Ну а Папочка… Папочка изо всех сил старался, чтобы все было как раньше. Водил их в школу, в гости к друзьям, покупал им еду и даже заставлял себя время от времени пробормотать: «А ты знаешь, что мама…»

Он хотел, чтобы они видели его веселым, но смех у него был какой-то ненастоящий. И голос тоже: как будто он уговаривал их выпить «это вкусненькое лекарство» или сходить в гости к противному дядюшке Арчи, у которого «вот увидите, как вам понравится». Специальный голос для разных «это-совсем-не-больно». А им было больно. И даже очень.

Им хотелось спрятаться от пустоты. Но было негде. И только прошлым летом они вдруг опять начали жить. Как-то вечером, когда Папочка разбирал антресоли и наткнулся на целую коробку фотографий.

Стэн с Флоеллой их раньше не видели. Они там были совсем малышами — радостные детишки со счастливыми папой и мамой. Все вместе.

Они их рассматривали, а Папочка сказал:

— Просто удивительно, Стэн, как ты на нее похож.
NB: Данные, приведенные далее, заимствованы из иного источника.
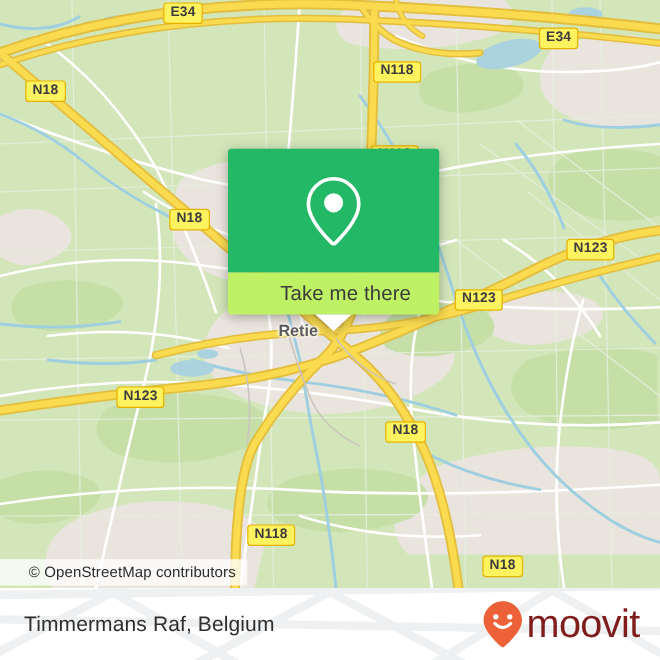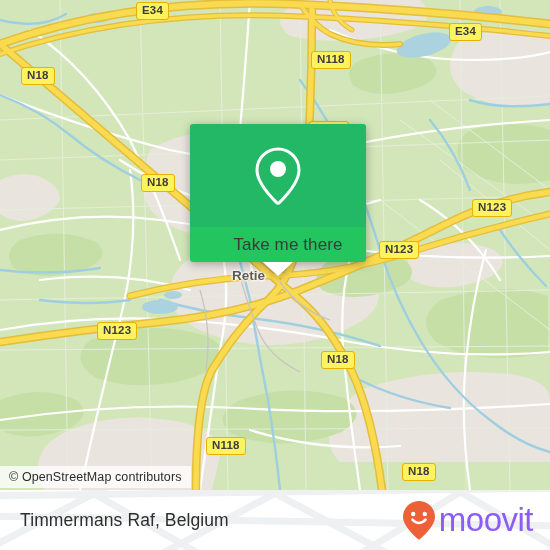"Take me there" #popup-white { background: #22c55e -> #bef264 }
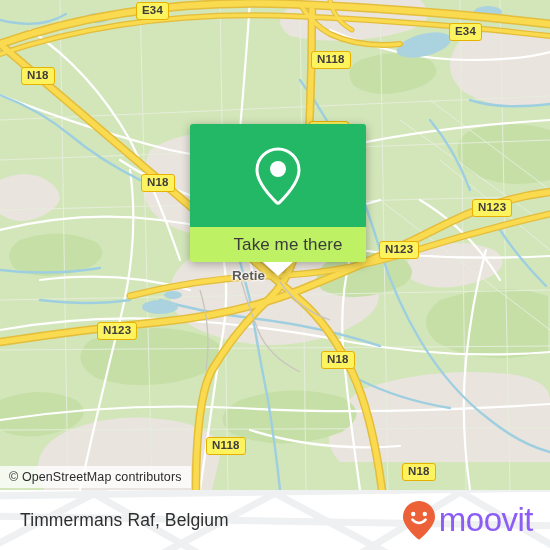"© OpenStreetMap contributors" #attribution { padding: 0 9px 0 9px -> 0 9px 0 24px }
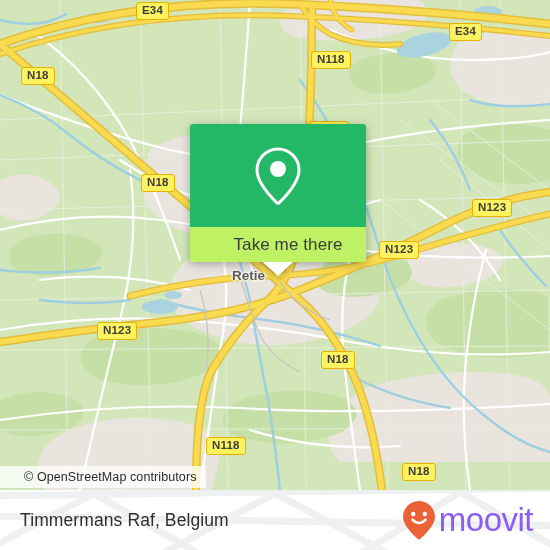"moovit" #moovit-word { color: #8b5cf6 -> #7f1d1d }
И голос у него был самый обыкновенный. Не торжественный, не особенно грустный, не этакий радостный голосочек. Нормальный голос.
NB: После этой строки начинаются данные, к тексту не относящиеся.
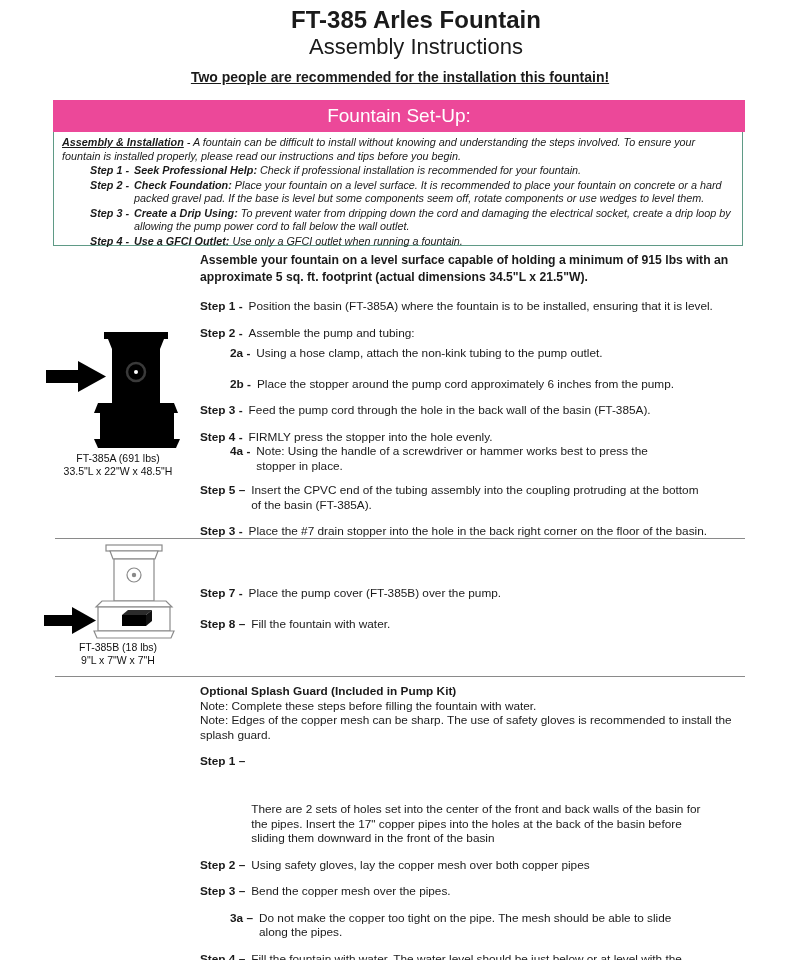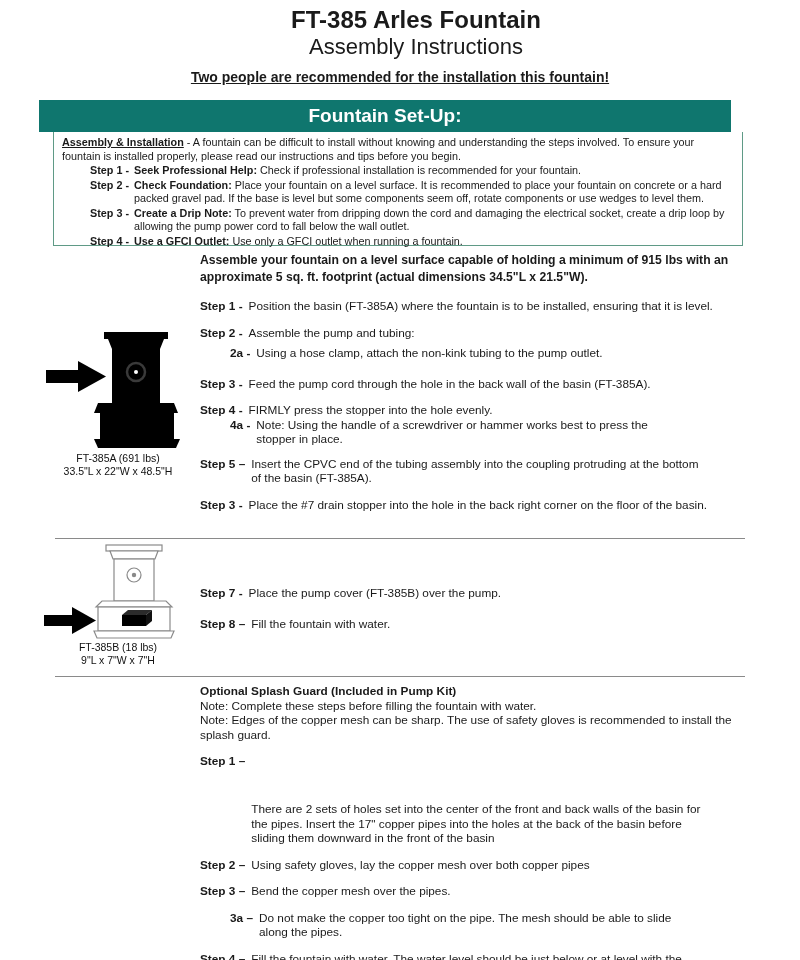"Fountain Set-Up:" .green-bar { background: #0f766e -> #ec4899; font-weight: bold -> none; left: 39px -> 53px }
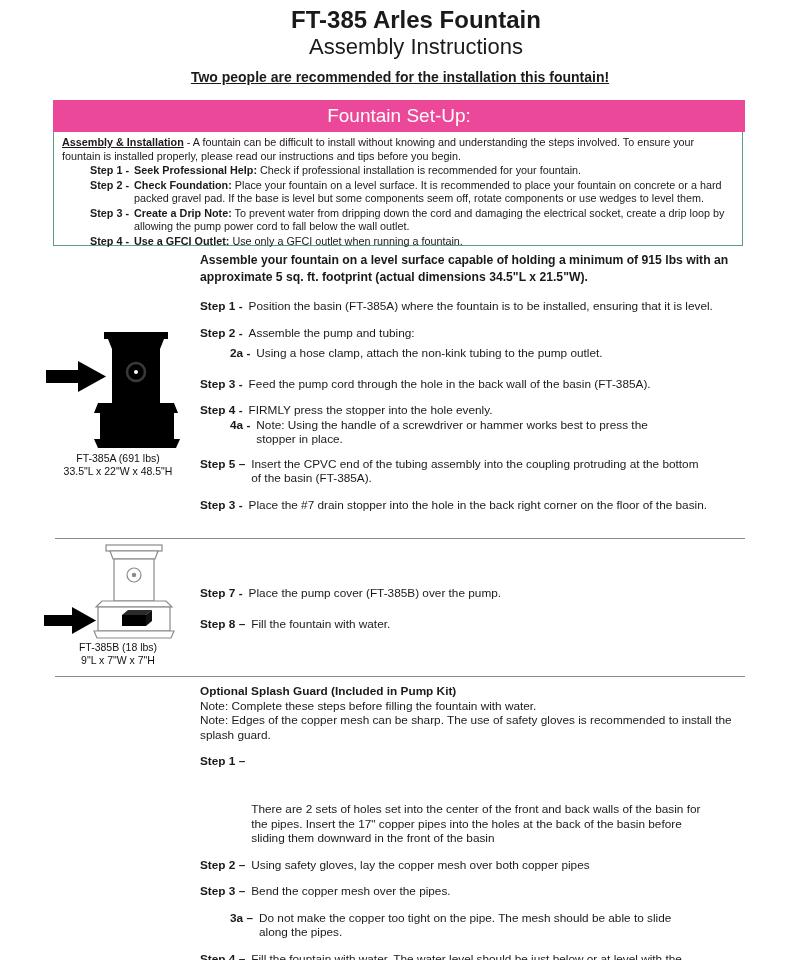"Assembly & Installation - A" .setup-box { font-style: none -> italic }
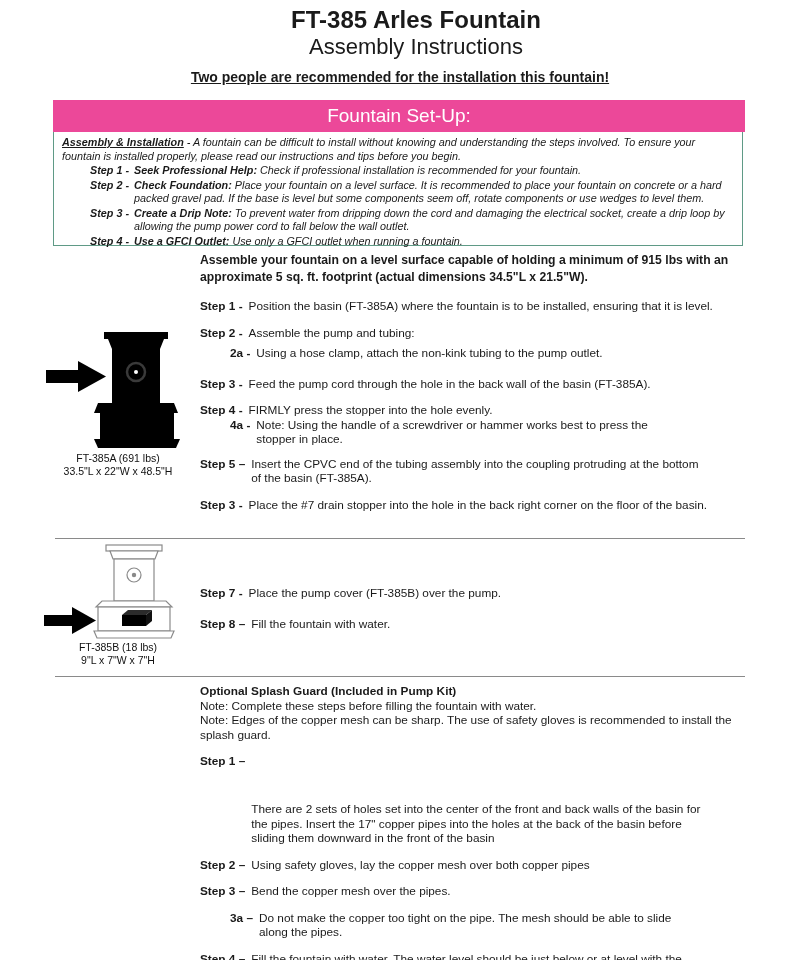"Create a Drip Note:" b.stitle { text: Note -> Using }
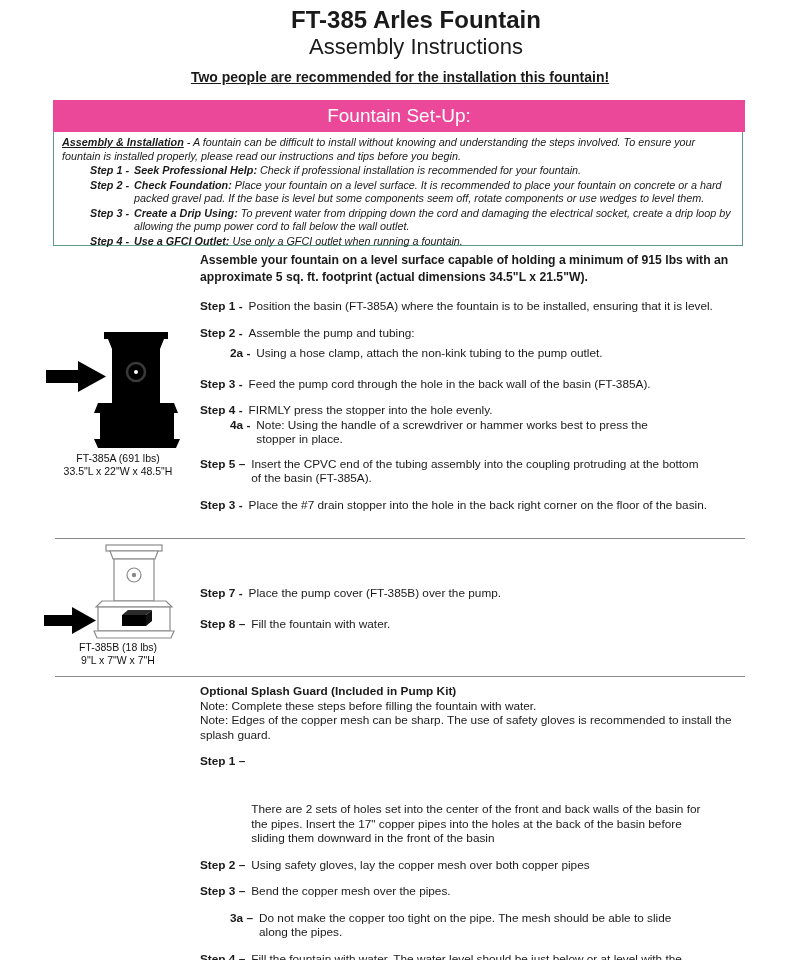"2b -" div.substep { html: none -> <div> <span>2b -</span> <span>Place the stopper around the pump cord approximately 6 inches from the pump.</span> </div> }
А Флоелла вцепилась в какую-то фотографию и ужасно долго на нее смотрела.

А потом вдруг сказала:

— Я сама тогда больше всего хотела умереть.

И заревела. И у Папочки тоже текли по носу слезы.

Стэн стоял и не знал, что ему делать. Она ведь не плачет. Даже когда ударится ужасно сильно. А Папочка, если у него заметят слезинку, всегда объясняет, что это от холода или что-то попало в глаза…

И тут Стэну показалось, что пустота от них отодвинулась. Стало можно жить. А потом они переехали — попрощались с маминым домом. Не забыли его, нет, конечно, просто он стал для них ПРОШЛЫМ.

Стэн долго выискивал подходящее место для мишени. Флоелла залезла на стул, а он снизу кричал ей: «Туда! Нет чуть-чуть передвинь». А потом они по очереди кидали, и Папочка их ужасно смешил, и Флоелла все время хихикала, и они опять достали фотографии и долго-долго смотрели.

Папочка сказал, что им надо выбрать какую-нибудь мамину фотографию и поставить ее на камин.

И они целый час препирались и даже немножко поссорились, а потом помирились и решили, что самая лучшая — та, где на маме купальник в цветочек, а они сидят у нее на руках оба в отличных желтых соломенных шляпах.

Потом Папочка запихнул в сковородку три огромные сардельки, и они шипели и плевались маслом. А когда сардельки стали коричневыми и хрустящими, Папочка отнес сковородку на стол, и они съели все, до последней капельки.

Вечер был просто прекрасный, и все было так хорошо, пока… пока кто-то не включил телевизор.